─── THE INPUT ───

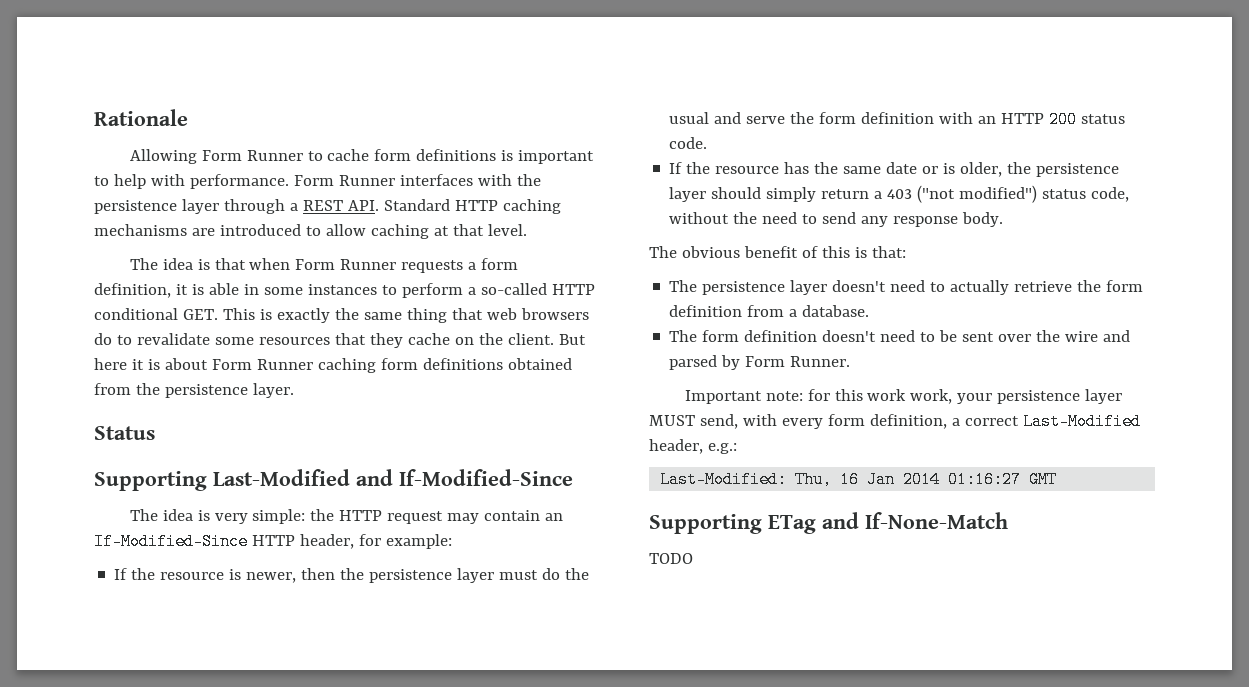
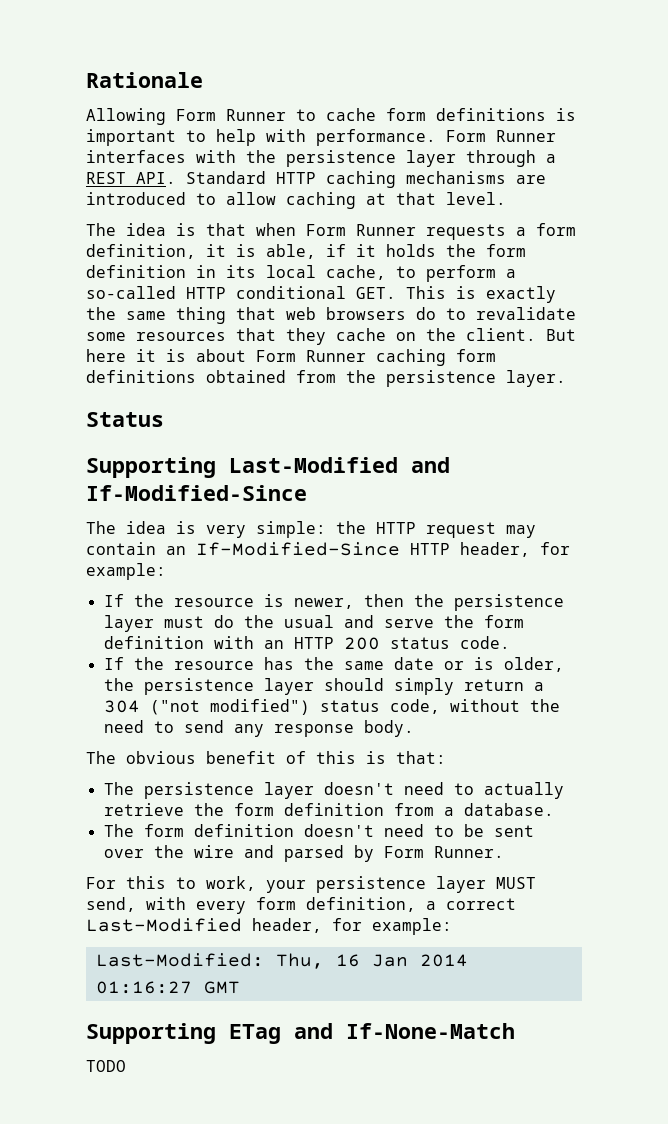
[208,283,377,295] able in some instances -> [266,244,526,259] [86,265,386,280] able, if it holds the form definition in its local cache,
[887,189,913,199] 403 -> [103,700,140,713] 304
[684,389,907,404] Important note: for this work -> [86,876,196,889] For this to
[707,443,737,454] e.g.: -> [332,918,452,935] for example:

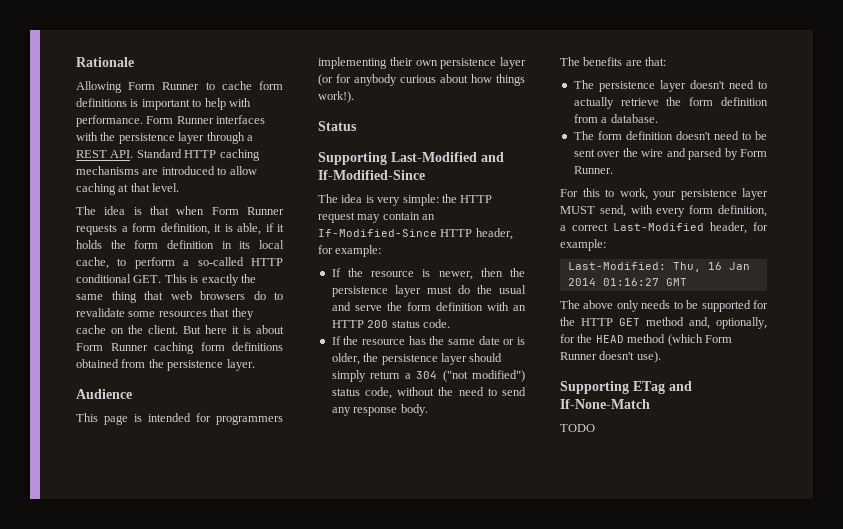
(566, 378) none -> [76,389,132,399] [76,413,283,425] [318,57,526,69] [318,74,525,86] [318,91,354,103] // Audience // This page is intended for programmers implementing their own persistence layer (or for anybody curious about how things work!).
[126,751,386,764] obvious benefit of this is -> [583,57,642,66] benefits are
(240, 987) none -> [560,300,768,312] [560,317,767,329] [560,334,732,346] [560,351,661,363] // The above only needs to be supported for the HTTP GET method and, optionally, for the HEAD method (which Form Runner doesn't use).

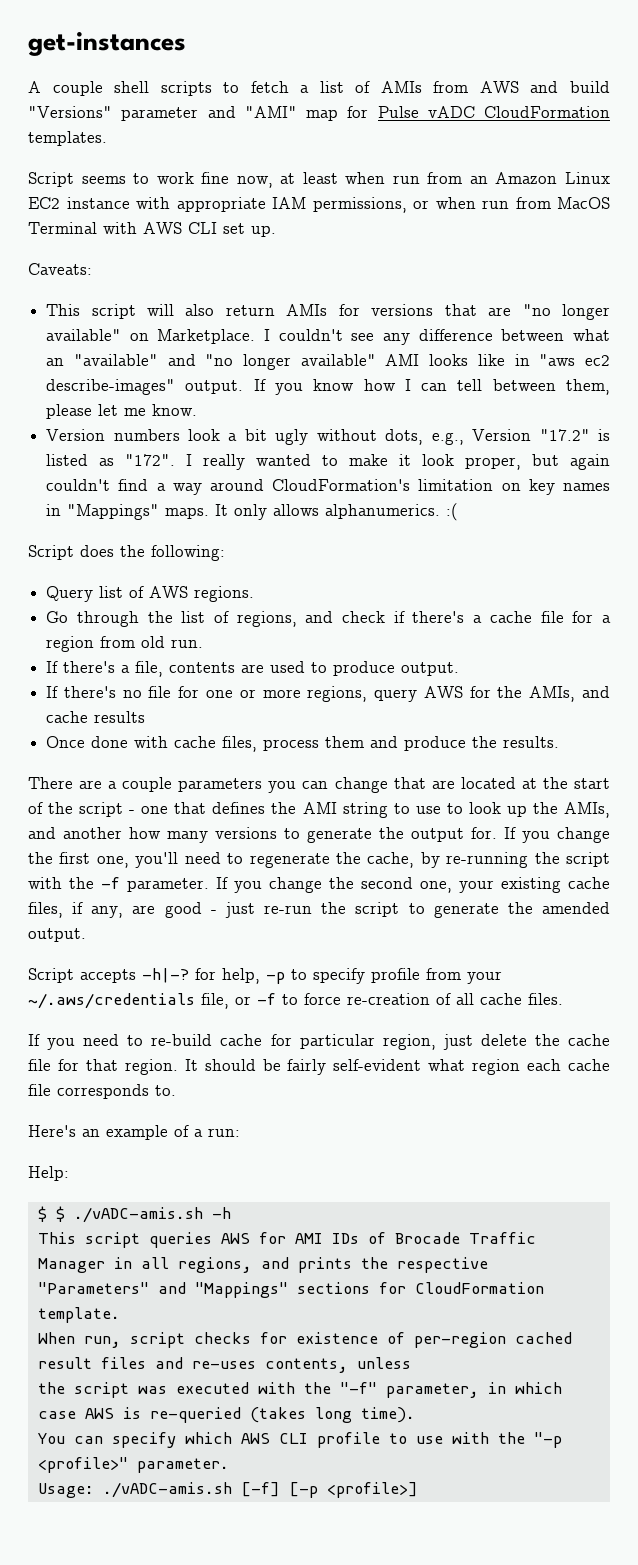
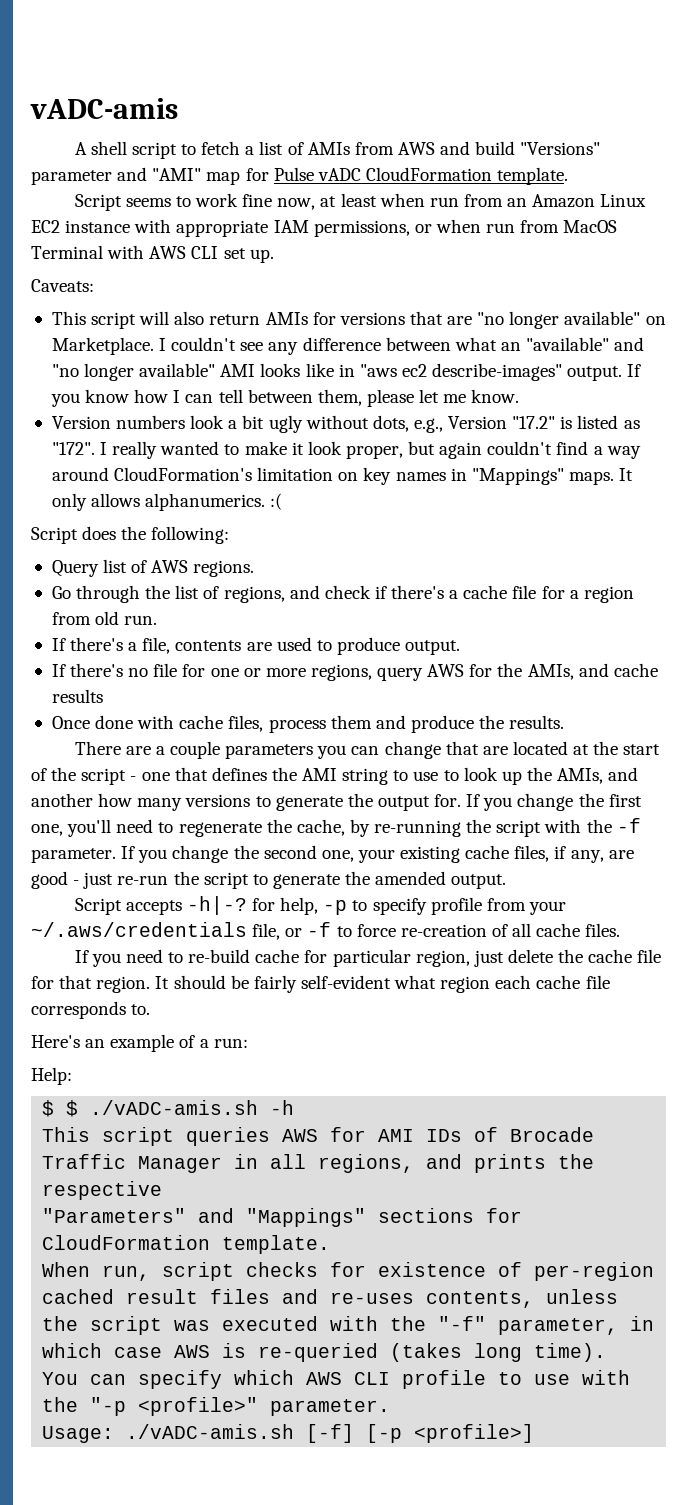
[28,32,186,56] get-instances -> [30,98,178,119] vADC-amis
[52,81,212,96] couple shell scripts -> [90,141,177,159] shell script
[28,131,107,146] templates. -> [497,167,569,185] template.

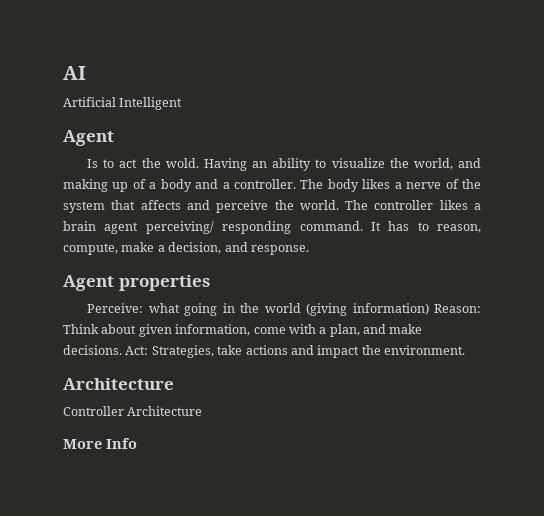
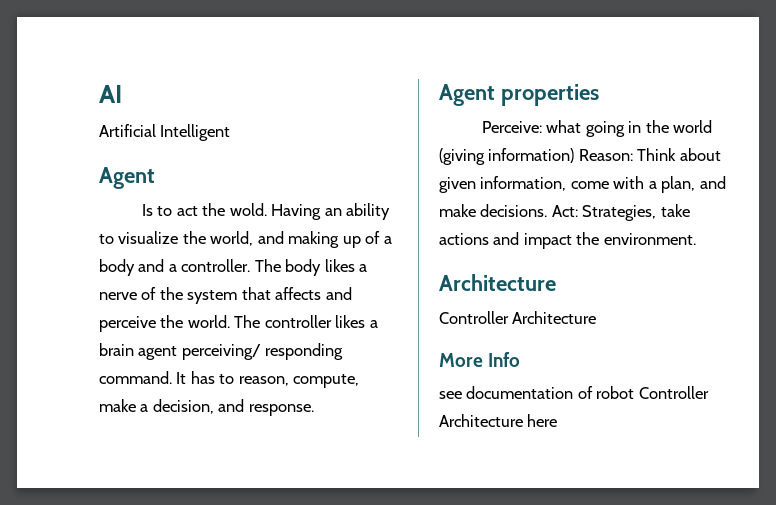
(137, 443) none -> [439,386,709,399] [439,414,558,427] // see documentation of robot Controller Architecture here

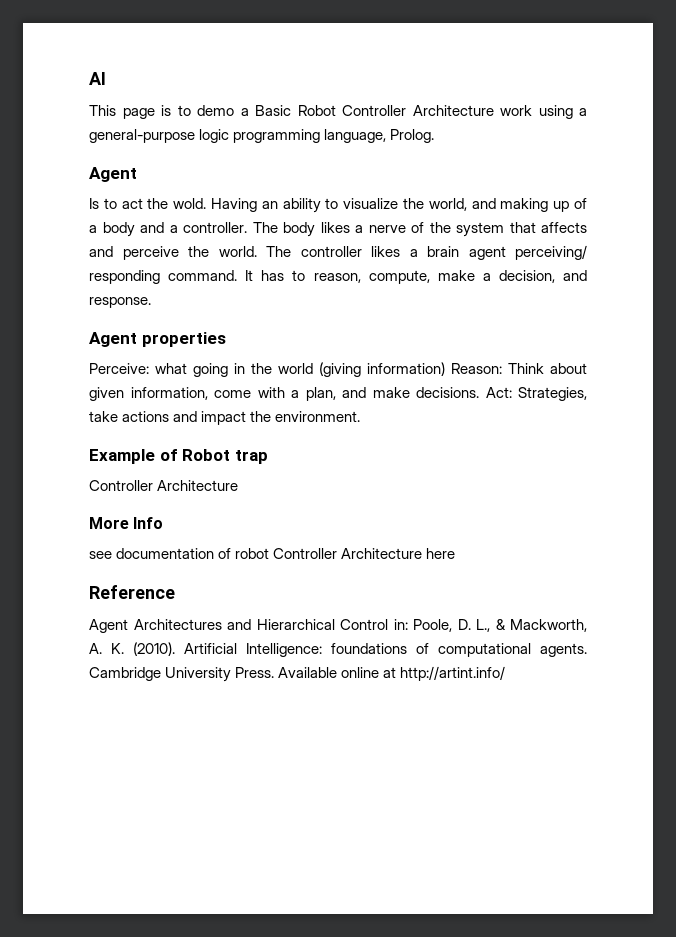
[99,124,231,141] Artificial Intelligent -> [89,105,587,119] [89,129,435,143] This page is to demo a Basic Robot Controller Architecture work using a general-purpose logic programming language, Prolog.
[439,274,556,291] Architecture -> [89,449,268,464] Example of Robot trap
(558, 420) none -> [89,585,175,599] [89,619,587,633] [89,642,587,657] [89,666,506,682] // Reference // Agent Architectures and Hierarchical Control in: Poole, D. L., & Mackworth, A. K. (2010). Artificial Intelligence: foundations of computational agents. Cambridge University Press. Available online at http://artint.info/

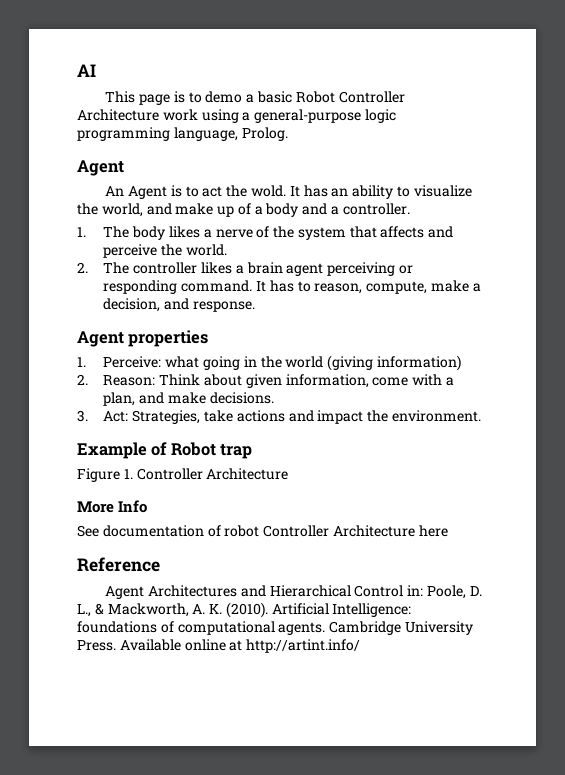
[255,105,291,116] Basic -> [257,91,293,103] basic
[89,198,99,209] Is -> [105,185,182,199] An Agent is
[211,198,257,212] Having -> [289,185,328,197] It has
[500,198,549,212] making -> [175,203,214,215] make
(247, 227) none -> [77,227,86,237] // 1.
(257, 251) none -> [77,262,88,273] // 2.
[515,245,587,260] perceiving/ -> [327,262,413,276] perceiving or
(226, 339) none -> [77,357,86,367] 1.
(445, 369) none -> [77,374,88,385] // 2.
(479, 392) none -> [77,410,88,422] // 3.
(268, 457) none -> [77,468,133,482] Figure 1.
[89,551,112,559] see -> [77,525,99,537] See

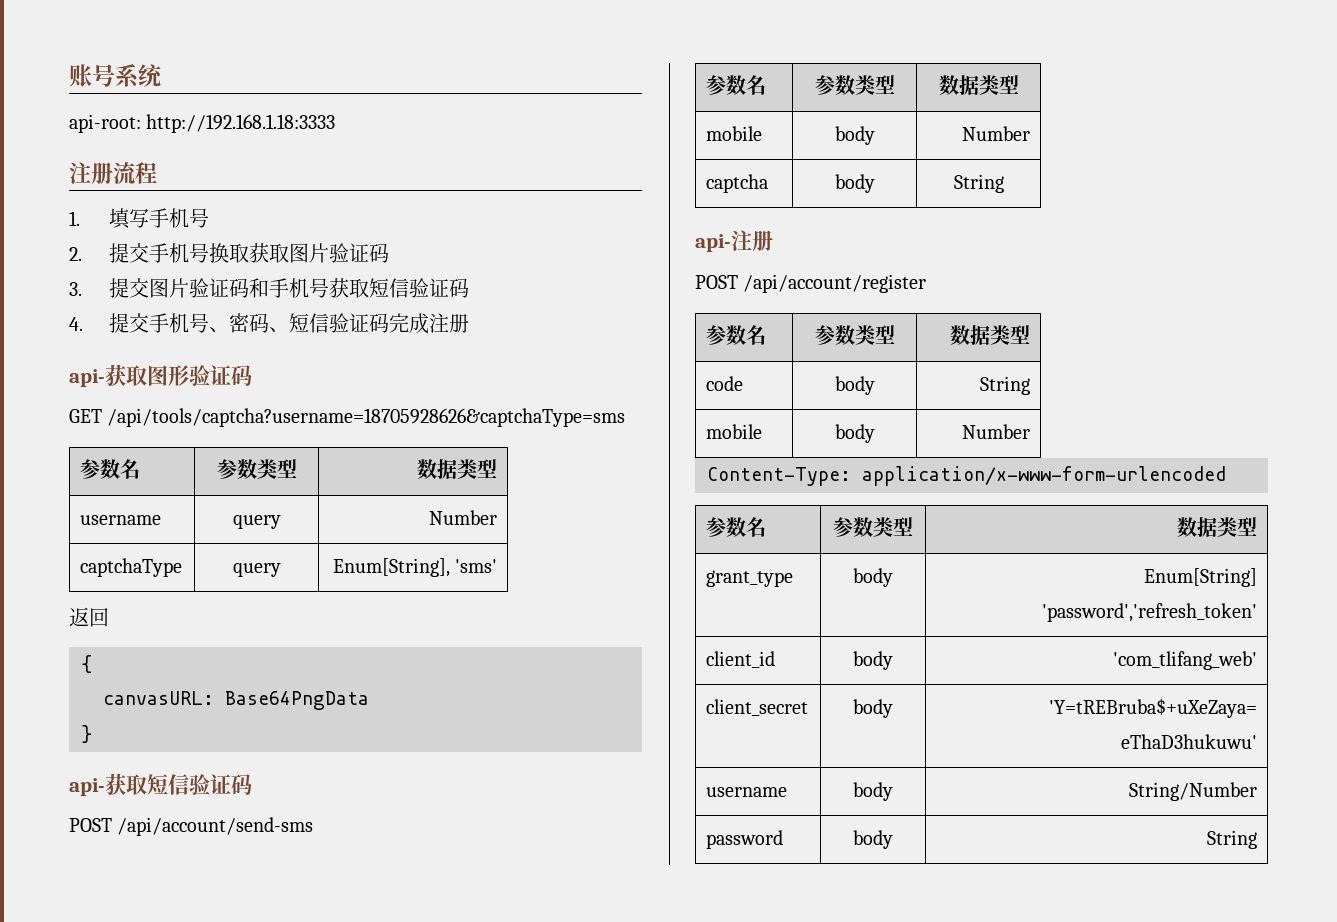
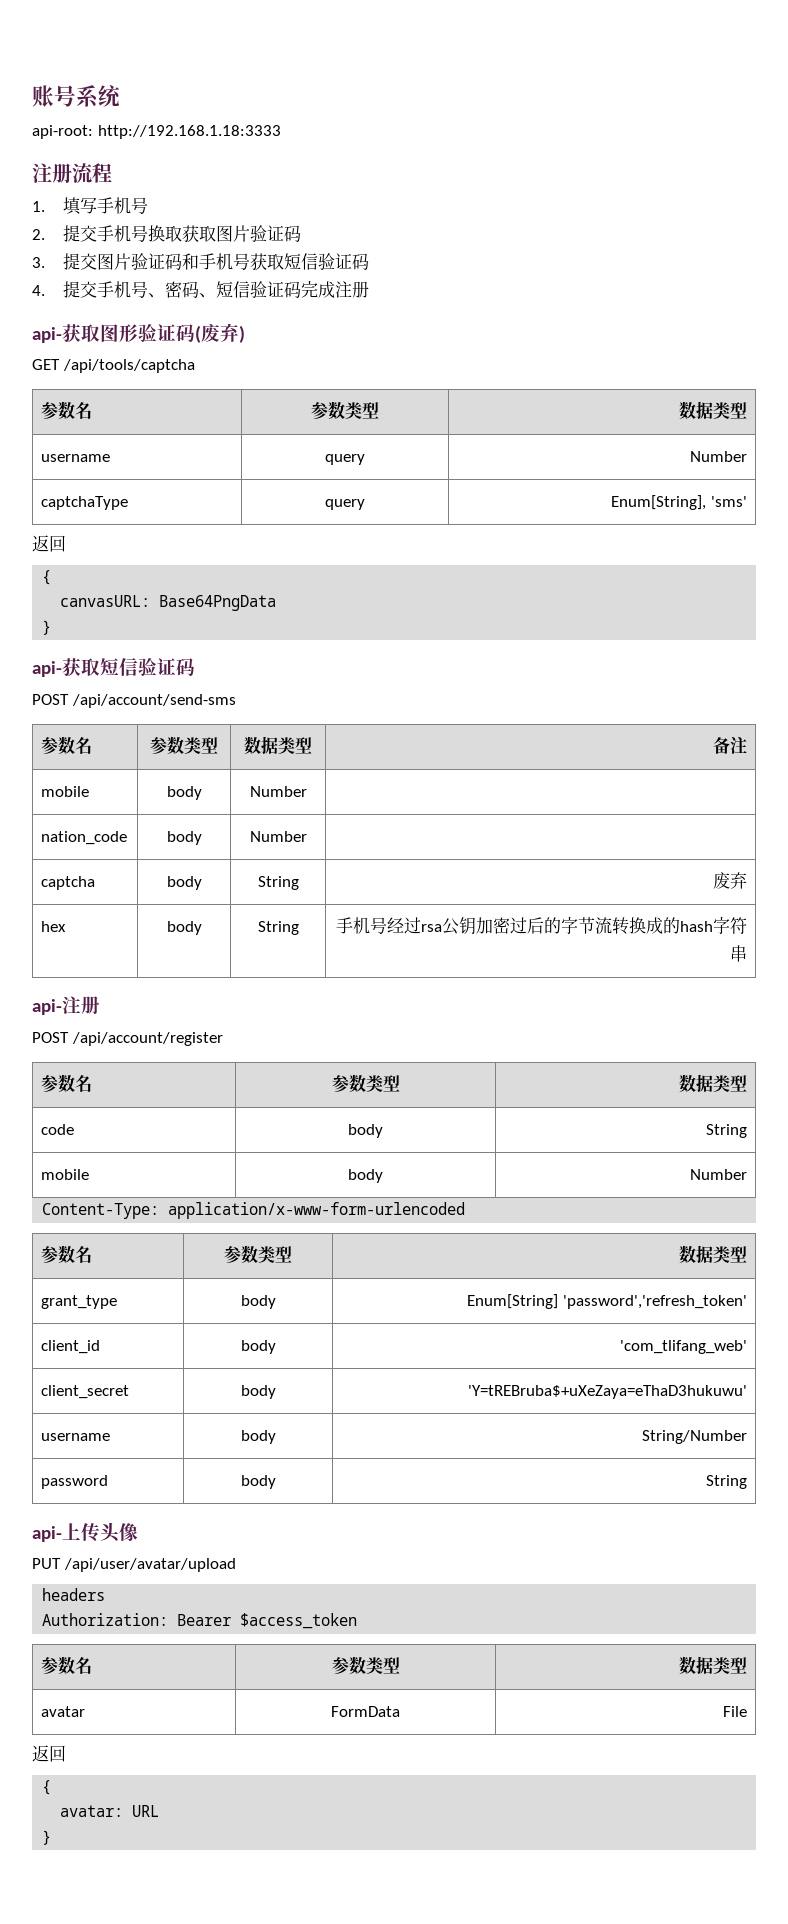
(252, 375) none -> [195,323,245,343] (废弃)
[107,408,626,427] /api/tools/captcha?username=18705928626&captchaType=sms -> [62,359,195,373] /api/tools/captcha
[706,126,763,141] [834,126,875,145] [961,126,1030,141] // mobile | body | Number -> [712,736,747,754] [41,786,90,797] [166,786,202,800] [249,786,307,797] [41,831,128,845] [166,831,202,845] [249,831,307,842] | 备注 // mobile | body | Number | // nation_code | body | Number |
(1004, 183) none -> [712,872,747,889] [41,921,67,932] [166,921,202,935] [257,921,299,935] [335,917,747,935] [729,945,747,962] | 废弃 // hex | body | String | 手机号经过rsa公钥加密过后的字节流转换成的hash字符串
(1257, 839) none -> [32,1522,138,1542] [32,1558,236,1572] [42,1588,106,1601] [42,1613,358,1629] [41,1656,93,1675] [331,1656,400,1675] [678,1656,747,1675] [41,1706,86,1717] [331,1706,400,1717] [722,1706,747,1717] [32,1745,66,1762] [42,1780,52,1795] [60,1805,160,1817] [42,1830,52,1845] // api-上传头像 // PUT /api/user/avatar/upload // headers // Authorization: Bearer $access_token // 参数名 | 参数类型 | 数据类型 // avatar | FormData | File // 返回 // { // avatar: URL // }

───

* **THE TASK**
Set down exactly, and only, the lines from the one containing "[89,551,112,559] see -> [77,525,99,537] See" through the last line of the entries. Pictures do not belong in the copy.

* **THE COMPLETED TASK**
[89,551,112,559] see -> [77,525,99,537] See

(252, 375) none -> [195,323,245,343] (废弃)
[107,408,626,427] /api/tools/captcha?username=18705928626&captchaType=sms -> [62,359,195,373] /api/tools/captcha
[706,126,763,141] [834,126,875,145] [961,126,1030,141] // mobile | body | Number -> [712,736,747,754] [41,786,90,797] [166,786,202,800] [249,786,307,797] [41,831,128,845] [166,831,202,845] [249,831,307,842] | 备注 // mobile | body | Number | // nation_code | body | Number |
(1004, 183) none -> [712,872,747,889] [41,921,67,932] [166,921,202,935] [257,921,299,935] [335,917,747,935] [729,945,747,962] | 废弃 // hex | body | String | 手机号经过rsa公钥加密过后的字节流转换成的hash字符串
(1257, 839) none -> [32,1522,138,1542] [32,1558,236,1572] [42,1588,106,1601] [42,1613,358,1629] [41,1656,93,1675] [331,1656,400,1675] [678,1656,747,1675] [41,1706,86,1717] [331,1706,400,1717] [722,1706,747,1717] [32,1745,66,1762] [42,1780,52,1795] [60,1805,160,1817] [42,1830,52,1845] // api-上传头像 // PUT /api/user/avatar/upload // headers // Authorization: Bearer $access_token // 参数名 | 参数类型 | 数据类型 // avatar | FormData | File // 返回 // { // avatar: URL // }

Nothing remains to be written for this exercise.